Ein drittes Ordnungsgeld - dieses Mal in Höhe von 2500 Euro - musste Grässlin bezahlen, weil er auf seiner Internetseite eine Pressemitteilung der "Kritischen Aktionäre Daimler-Chrysler" veröffentlicht hatte. Darin wurde auf Strafanzeigen hingewiesen, die Grässlin gegen Zetsche und andere Mercedes-Mitarbeiter gestellt hatte. Und es war zu lesen, das neue Beweismittel vorlägen, die den Verdacht nahe legen würden, dass Zetsche vor Gericht falsch ausgesagt habe. Grässlin ist Sprecher dieser "Kritischen Aktionäre". Er sagt aber, die Pressemitteilung sei nicht von ihm verfasst worden. Das Landgericht Berlin sah in dieser Sache keinen Verstoß gegen das Aussageverbot Grässlins - das Kammergericht wiederum einen "fahrlässigen Verstoß". Die Anzeige, um die es in dieser Pressemitteilung ging, war übrigens jene, die letztendlich zu den staatsanwaltlichen Ermittlungen gegen Dieter Zetsche geführt hat.

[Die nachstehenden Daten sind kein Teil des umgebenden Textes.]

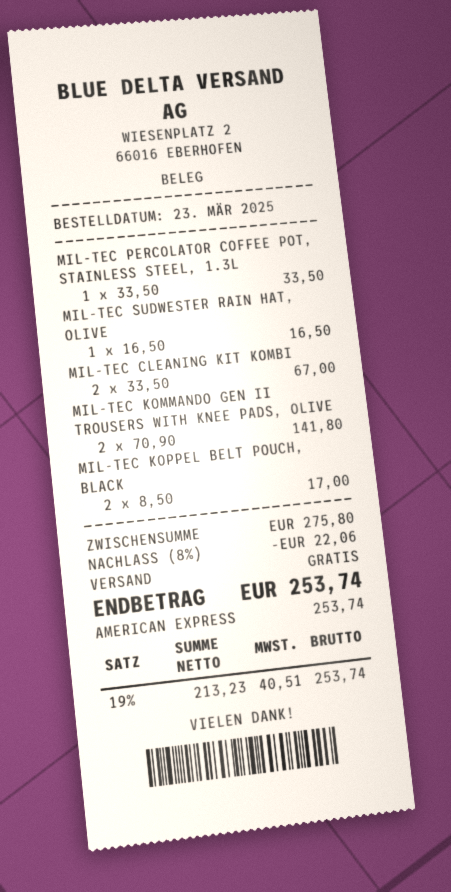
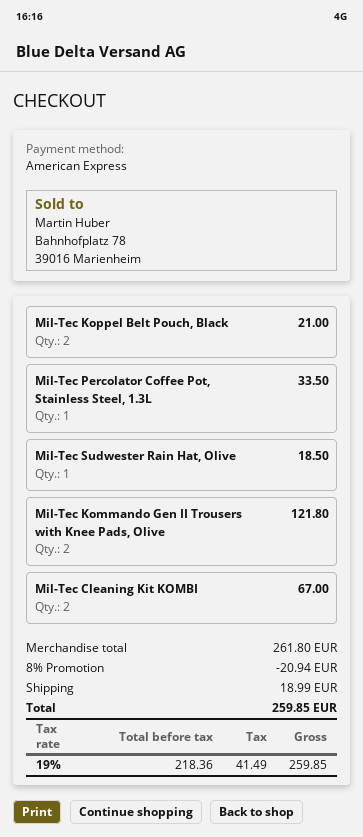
MIL-TEC SUDWESTER RAIN HAT, OLIVE: 1 for 16.50 -> 1 for 18.50
MIL-TEC KOMMANDO GEN II TROUSERS WITH KNEE PADS, OLIVE: 2 for 141.80 -> 2 for 121.80
MIL-TEC KOPPEL BELT POUCH, BLACK: 2 for 17.00 -> 2 for 21.00
subtotal: 275.80 -> 261.80
discount: 8% = 22.06 -> 8% = 20.94
shipping: 0.00 -> 18.99
net: 213.23 -> 218.36
tax: 19% = 40.51 -> 19% = 41.49
total: 253.74 -> 259.85

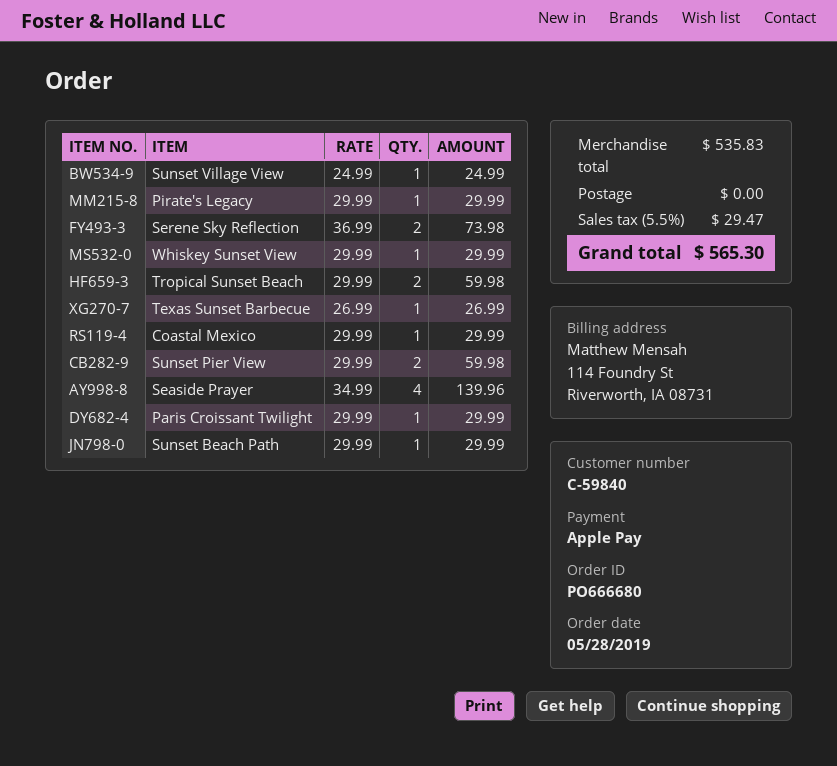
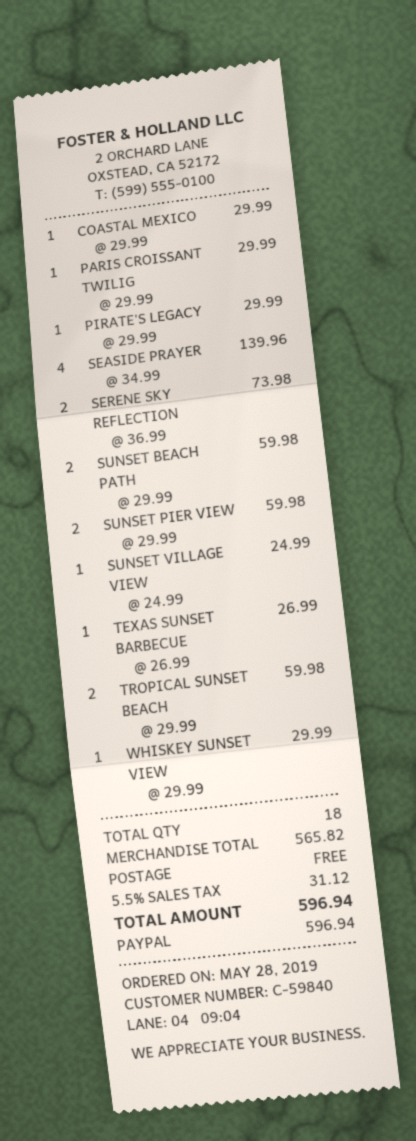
payment method: Apple Pay -> PayPal
Sunset Beach Path: 1 x 29.99 = 29.99 -> 2 x 29.99 = 59.98
subtotal: 535.83 -> 565.82
tax: 5.5% = 29.47 -> 5.5% = 31.12
total: 565.30 -> 596.94

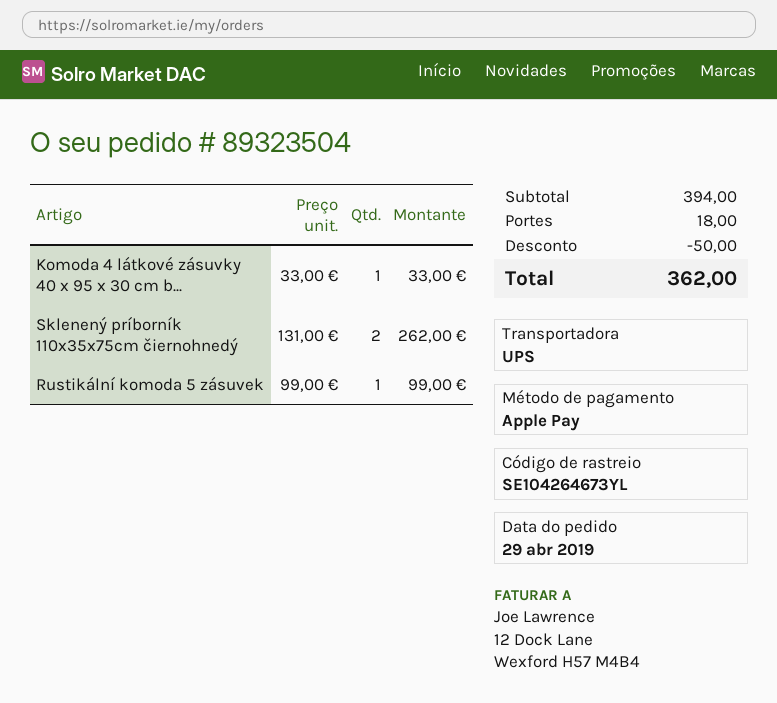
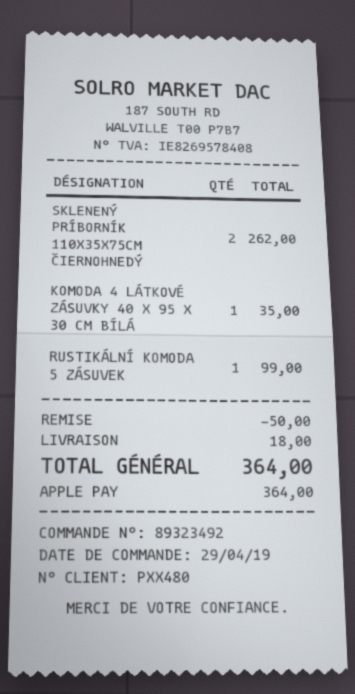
order number: 89323504 -> 89323492
Komoda 4 látkové zásuvky 40 x 95 x 30 cm b...: 1 for 33.00 -> 1 for 35.00
total: 362.00 -> 364.00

Der Daimler-Boss ist der Meinung, Grässlin habe massiv und hartnäckig höchst ehrenrührige Falschbehauptungen über ihn verbreitet. Das Landgericht Hamburg widersprach in seinem Urteil, mit dem es Zetsches Klage auf Schmerzensgeld abgewiesen hat: "Die in diesem Zusammenhang festgestellte Hartnäckigkeit kann sich allenfalls auf eine hartnäckige Unvorsichtigkeit beziehen." Für eine Geldentschädigung reiche das nicht aus. Abgesehen davon sei Zetsche als "Vorstandsvorsitzender eines der größten deutschen Unternehmen in einer derart exponierten Stellung tätig, dass er sich Kritik an seinem beruflichen und - soweit damit zusammenhängend - auch persönlichen Handeln in weitaus höherem Maß gefallen lassen muss, als dies andere müssen".

Die Kosten des Rechtsstreits hat das Landgericht Zetsche auferlegt. Ob er das Urteil akzeptiert oder in die nächste Instanz geht, ist noch offen.